A lot of the other elements are pretty practical—the lighter weight, the batteries everywhere—so I won’t dwell too much on those. I did get really stuck, though, on this idea of his expression being so crucial. You might remember that a couple of weeks ago I talked about the irony of having a masked hero who has a secret identity being part of a storyline that rested so heavily on critiquing the Communists for using underhanded techniques like spying. In some ways this feels like an interesting complication of that critique. Because on top of the whole ‘striking fear into my enemies’ bit, there almost seems to be a suggestion here that Tony’s emotional transparency is part of what makes him heroic.
That’s going to get complicated later, by the way, and we’ll come back to it then. The only other thing I wanted to remark on was the artwork in this scene. I found it really surprising! At a lot of point, the gaze felt vaguely sexual. Lots of isolated body parts and extreme close ups. And at first I spent a lot of time trying to figure out whether I felt like it was Tony’s body or the armour being sexualized, but ultimately I came to realize it really kind of felt like both. We are absolutely being asked to view Tony as someone who is young and attractive—which makes sense given what Stan Lee has said about the amount of fan mail Iron Man got from women—and the armour is being depicted almost the way I remember early Apple ads, like an aesthetic appreciation bordering on fetishism of the objects themselves. It’s really, in my view, a sort of cyborg sexuality. We’re invited, I think, to sexualize Tony through the armour, and vice versa. And I mean even the way the armour is so much lighter and therefore more body conforming…yeah. There’s a lot going on here.
Plot Summary
For now, let’s keep moving. So after the new Iron Man, “champion of champions” is born, the police arrive at Stark Industries, determined to warn him that he may be Mr. Doll’s next target. At first they want to leave behind a guard, but Tony points out that he has plenty of his own private security guards. One is tasked by the cops with staying at Tony’s side at all times.

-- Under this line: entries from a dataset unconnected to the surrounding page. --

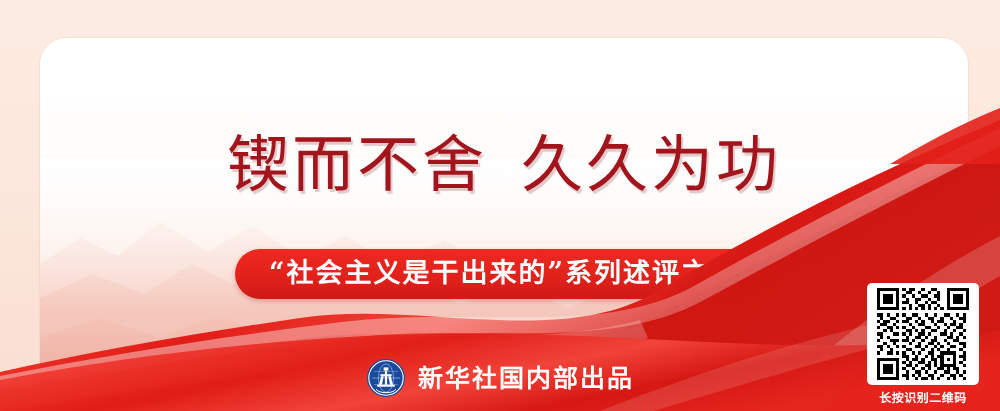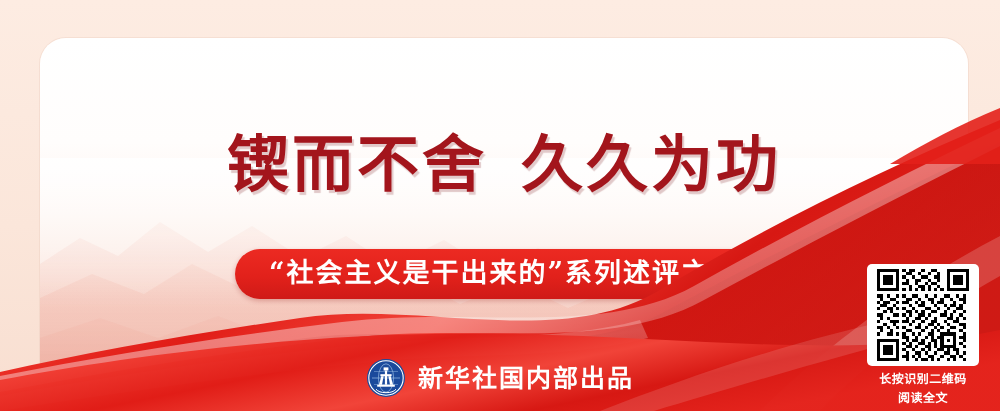--- a/index.html
+++ b/index.html
@@ -68,21 +68,21 @@
   .silk svg { display: block; width: 100%; height: 100%; }
 
   
   .headline {
     position: absolute;
     left: 0;
     right: 0;
     top: 96px;
     text-align: center;
     font-family: "DejaVu Serif", "Liberation Serif", serif;
-    font-weight: 700;
+    font-weight: 400;
     font-size: 62px;
     line-height: 1;
     letter-spacing: 3px;
     color: #a3151c;
     text-shadow: 2px 3px 1px rgba(120,20,24,0.22);
     white-space: nowrap;
   }
   .headline .gap { display: inline-block; width: 34px; }
 
   
@@ -496,16 +496,15 @@
           <rect x="14" y="28" width="2" height="1"></rect>
             <rect x="17" y="28" width="1" height="1"></rect>
           <rect x="19" y="28" width="1" height="1"></rect>
             <rect x="22" y="28" width="1" height="1"></rect>
           <rect x="24" y="28" width="1" height="1"></rect>
             <rect x="27" y="28" width="1" height="1"></rect>
         </g>
       </svg>
     </div>
     <div class="qr-caption">长按识别二维码</div>
-    <div class="qr-caption" style="margin-top:1px;">阅读全文</div>
   </div>
 
 </div>
 
 </body></html>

And this is when things really start to go downhill. Tony decides that he needs to be able to change into the armour, and therefore needs to ditch Bill, his guard. He therefore demands, in full hearing of Pepper and Happy, that Bill leave him alone in a locked room with Pepper so that he can ask her on a date. Pepper is of course delighted by this, and even when a clearly jealous Happy (jealous of whom I am not sure) points out that Tony usually dates the likes of models and Hollywood starlets, she will not be deterred.
The second she is alone with Tony, she throws him against the wall (yep, more evidence for the submissive Tony train!). She calls him a bashful dreamboat, and demands to know why he didn’t announce his feelings for her sooner. Tony tells her to keep saying such things, loudly so that they will be overheard and their ruse will be successful. He, meanwhile, slips out a hidden door, after congratulating a devastated Pepper on her skills as an actress.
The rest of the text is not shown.